Using the line with "font-size: 10px ->" as your starting point, transcribe it and each line beneath it word for word until the records run out, without pictures.

■ DATA LISTING ■
◇ ◇ ◇ ◇

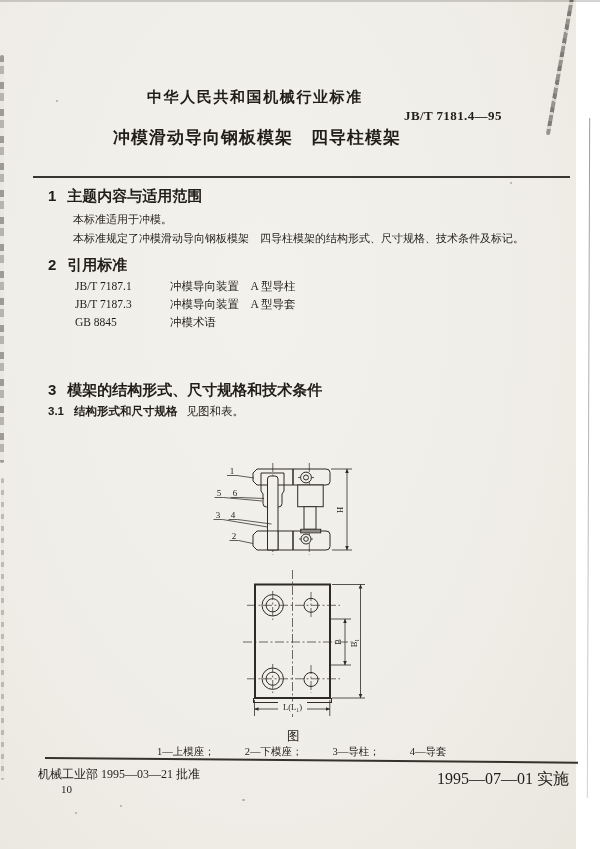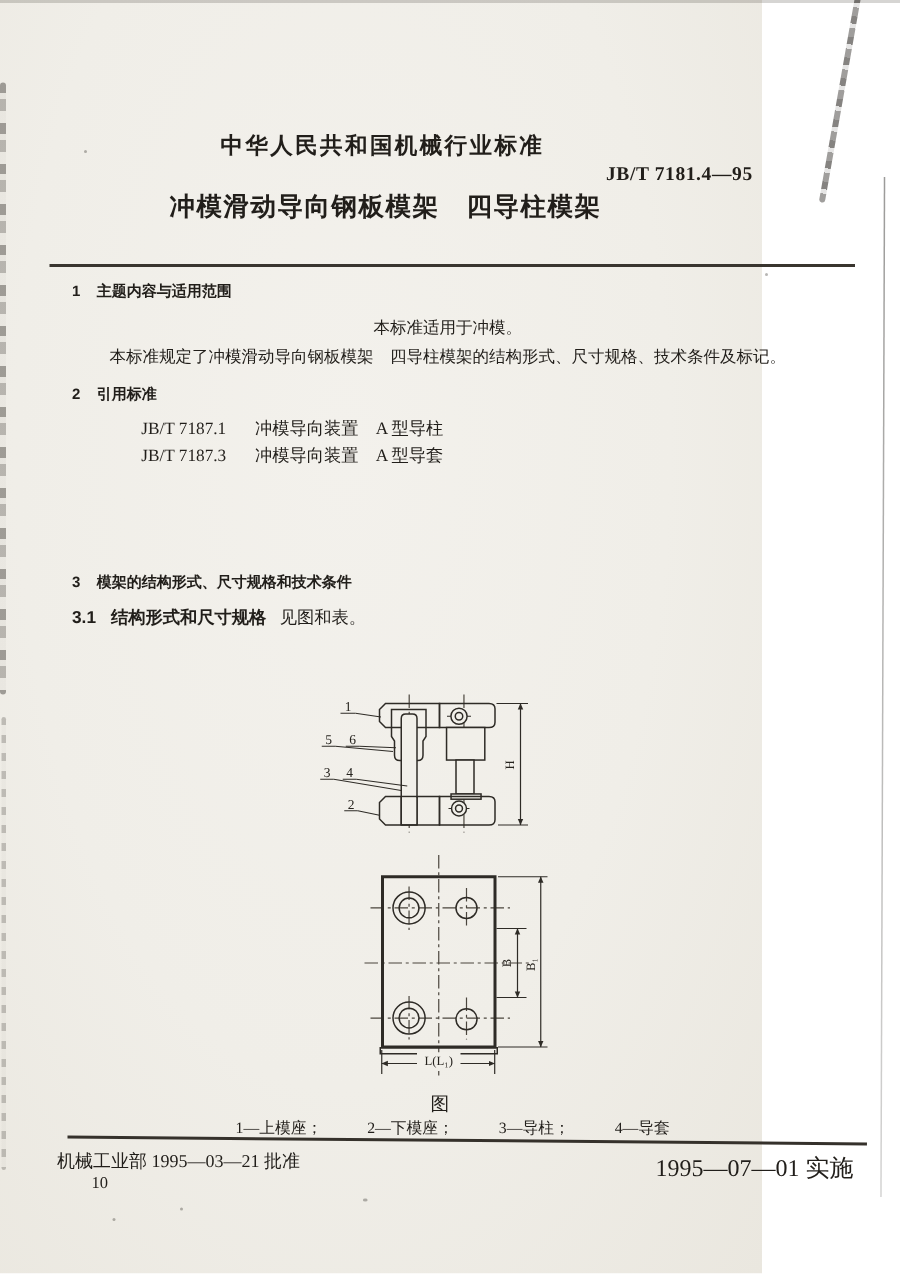"中华人民共和国机械行业标准" .page { text-align: center -> none; width: 508px -> 576px }
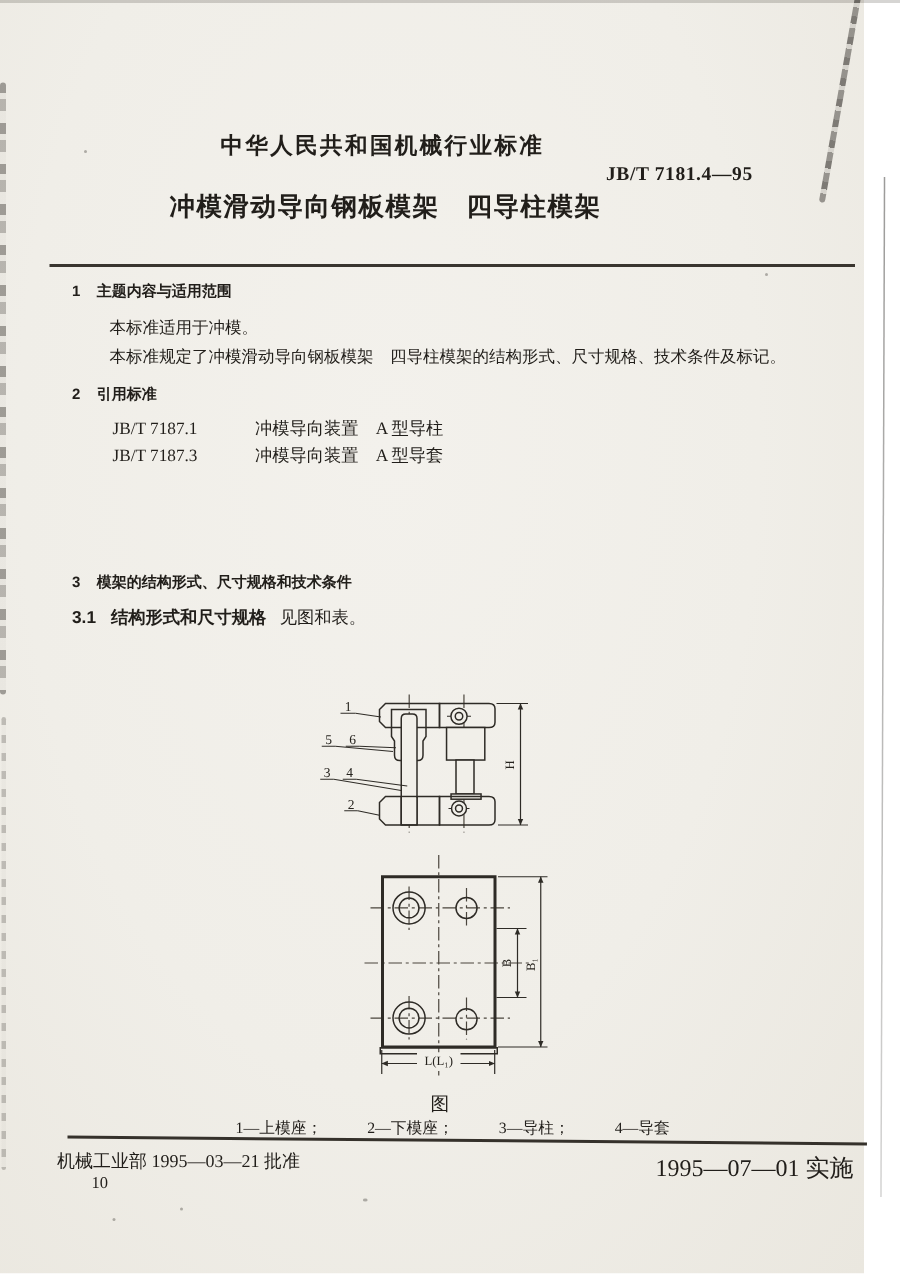"1 主题内容与适用范围" .h { font-size: 10px -> 15px }
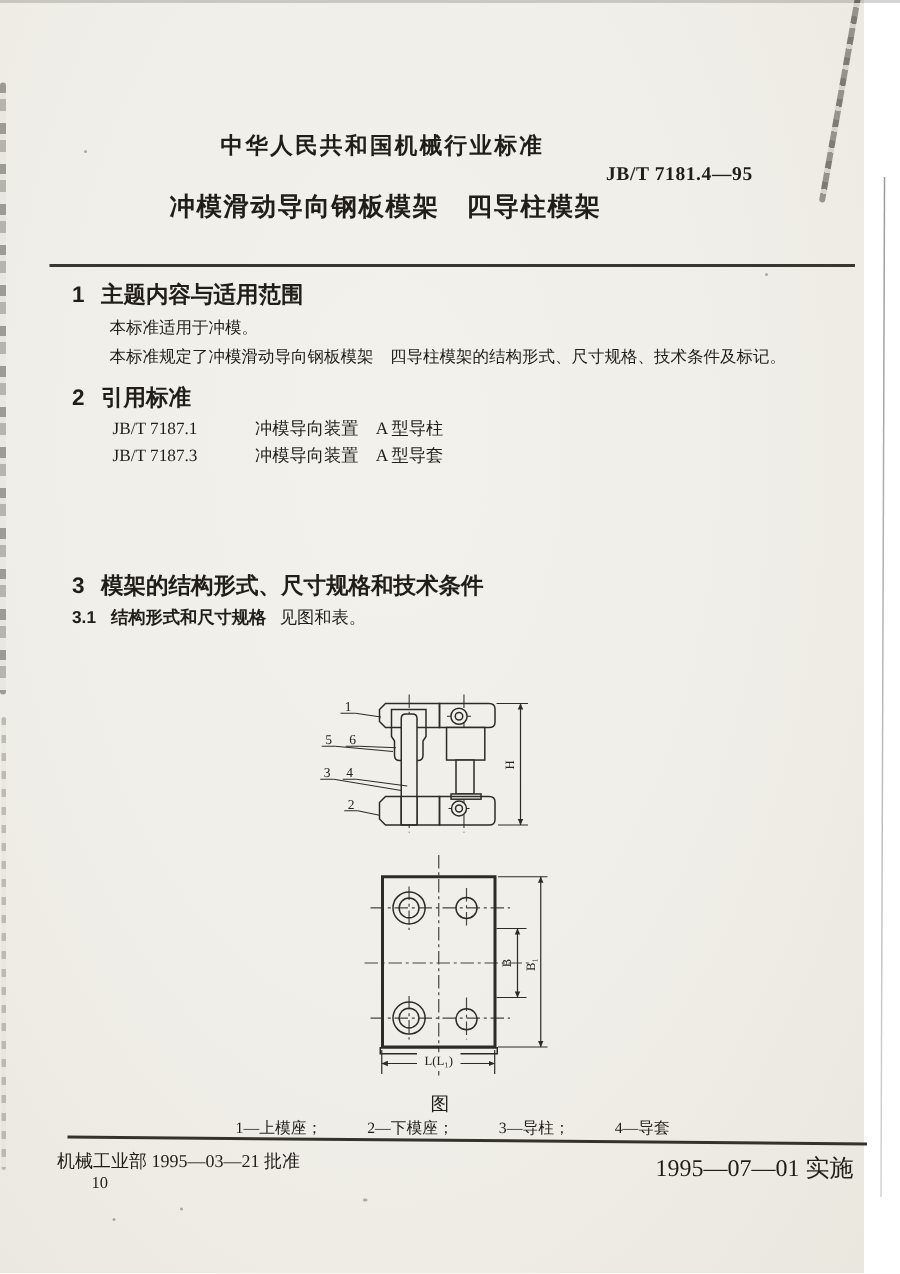"GB 8845 冲模术语" div.ref-row { html: none -> <div><span>GB 8845</span><span>冲模术语</span></div> }
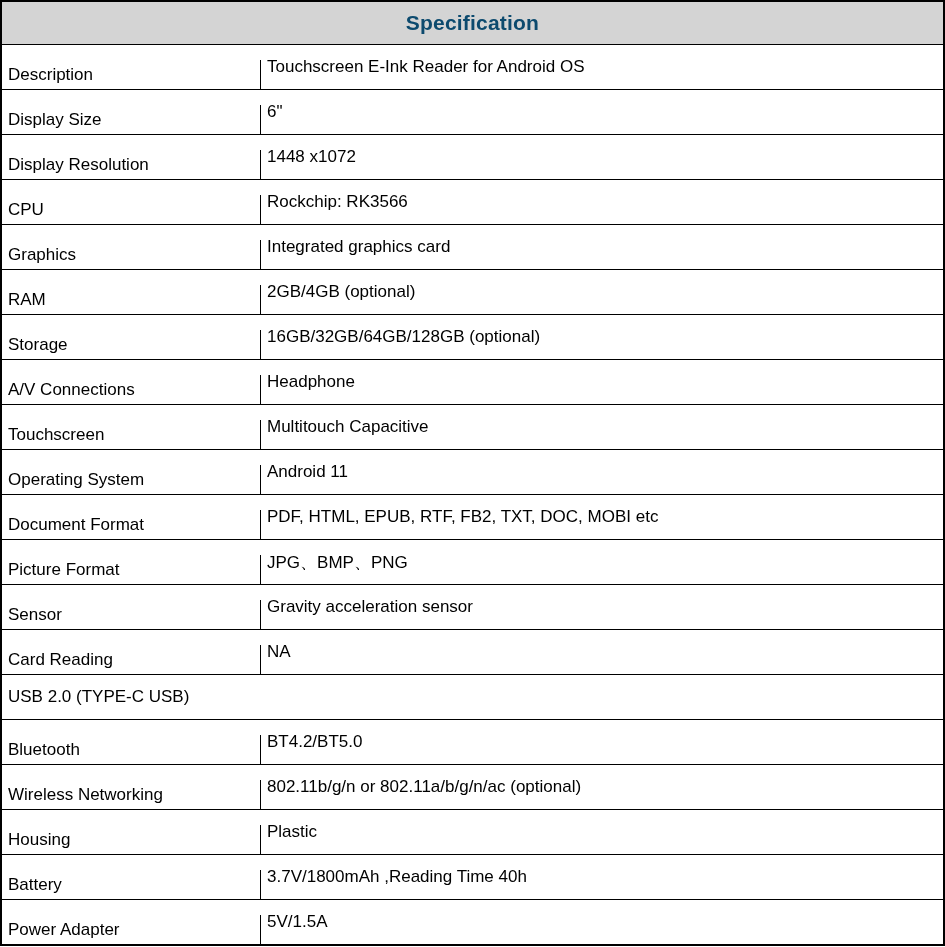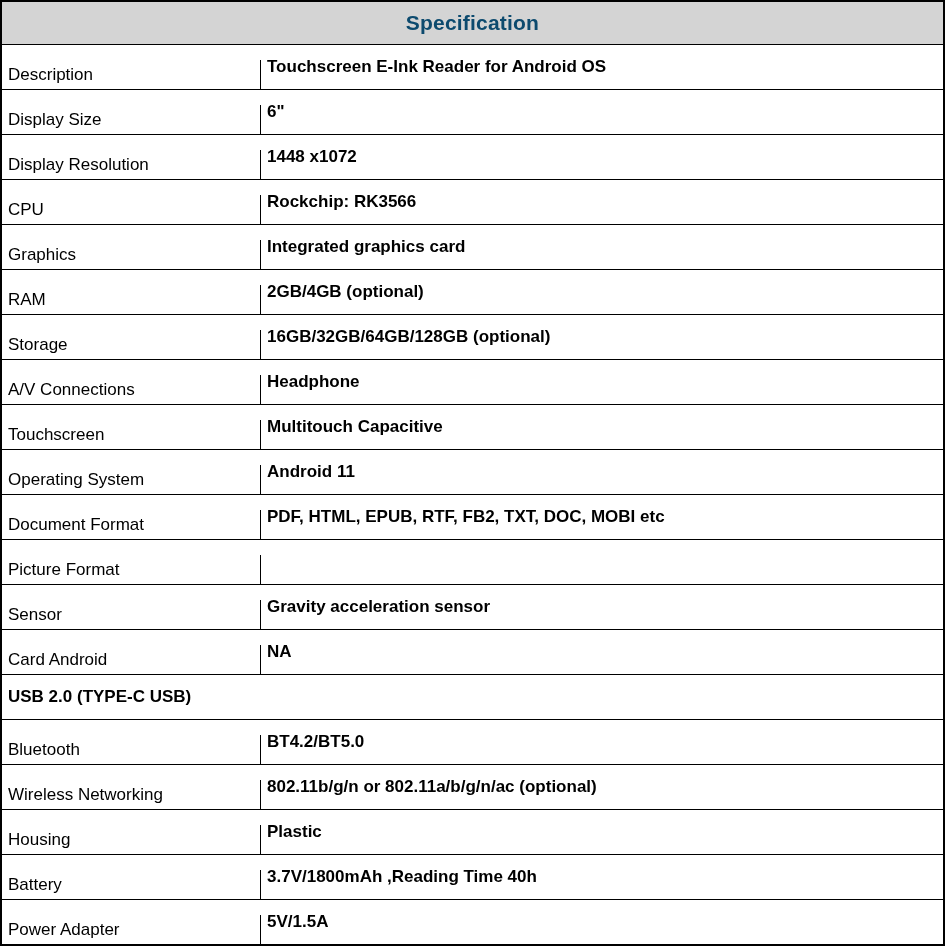"Touchscreen E-Ink Reader for Android" .cell.value { font-weight: bold -> none }
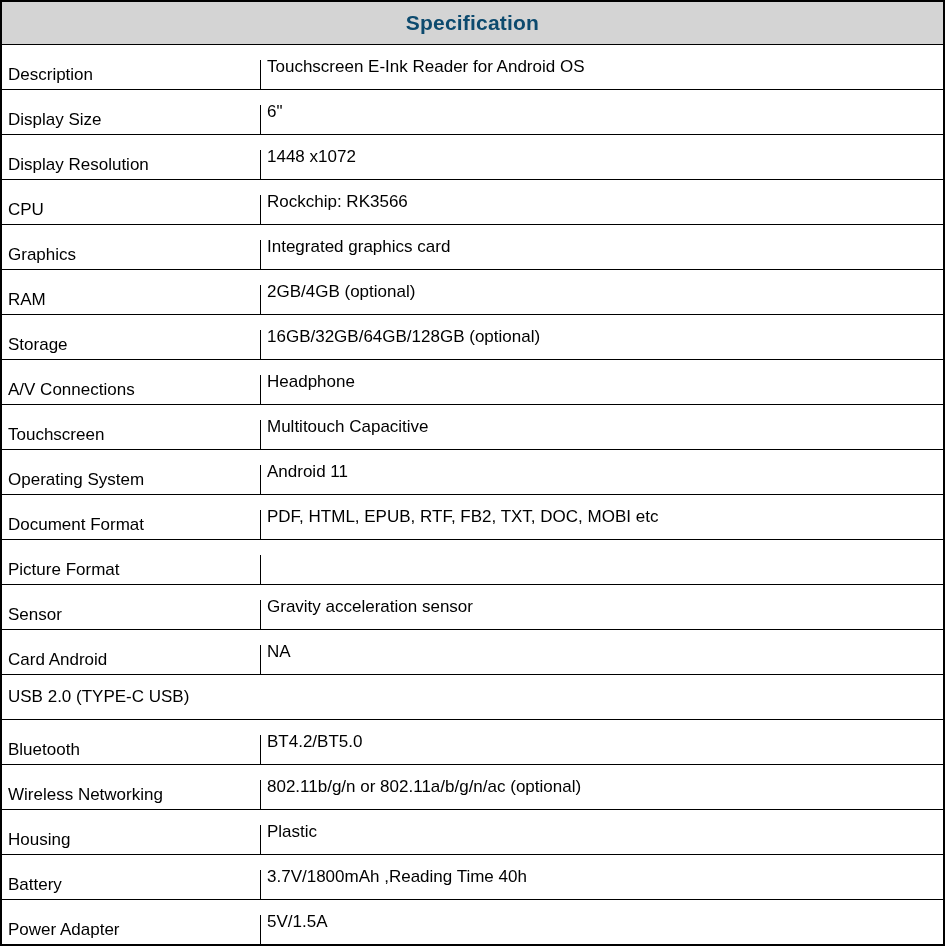"JPG、BMP、PNG" div.cell { html: none -> <div>JPG、BMP、PNG</div> }
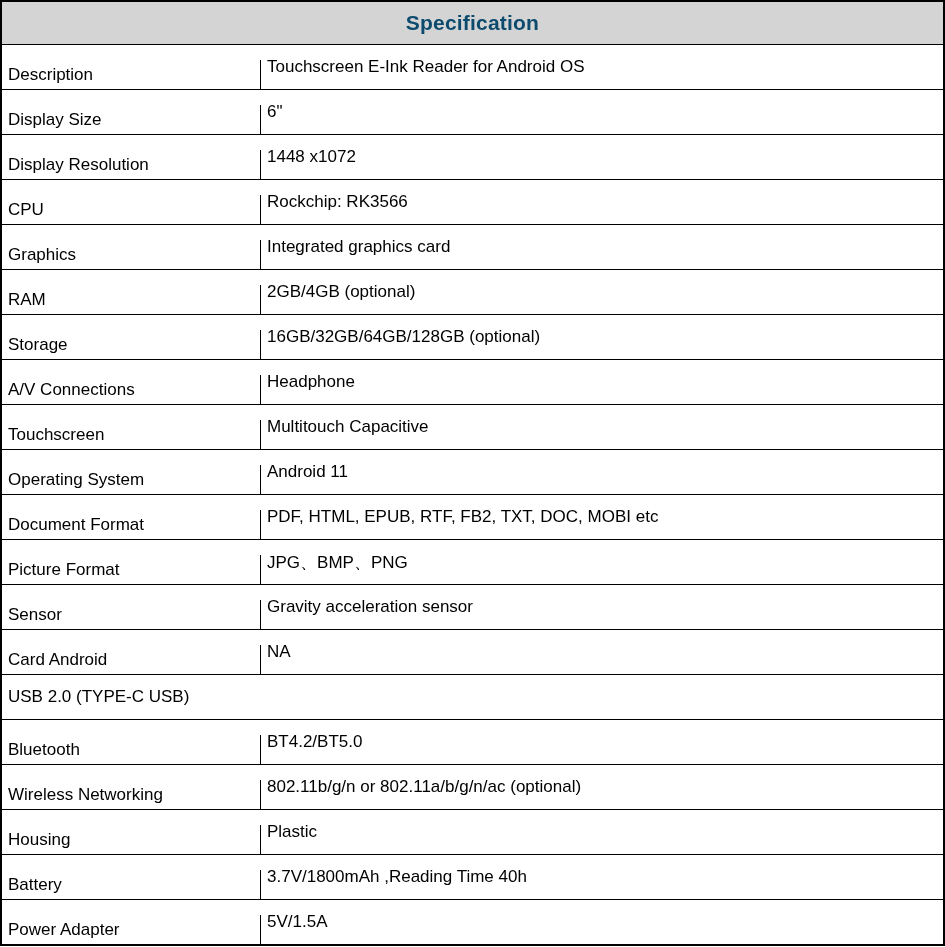"Card Android" div.cell { text: Android -> Reading }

◇ ◇ ◇ ◇

■ RESULT ■
"1 主题内容与适用范围" .h { font-size: 10px -> 15px }
"GB 8845 冲模术语" div.ref-row { html: none -> <div><span>GB 8845</span><span>冲模术语</span></div> }
"Touchscreen E-Ink Reader for Android" .cell.value { font-weight: bold -> none }
"JPG、BMP、PNG" div.cell { html: none -> <div>JPG、BMP、PNG</div> }
"Card Android" div.cell { text: Android -> Reading }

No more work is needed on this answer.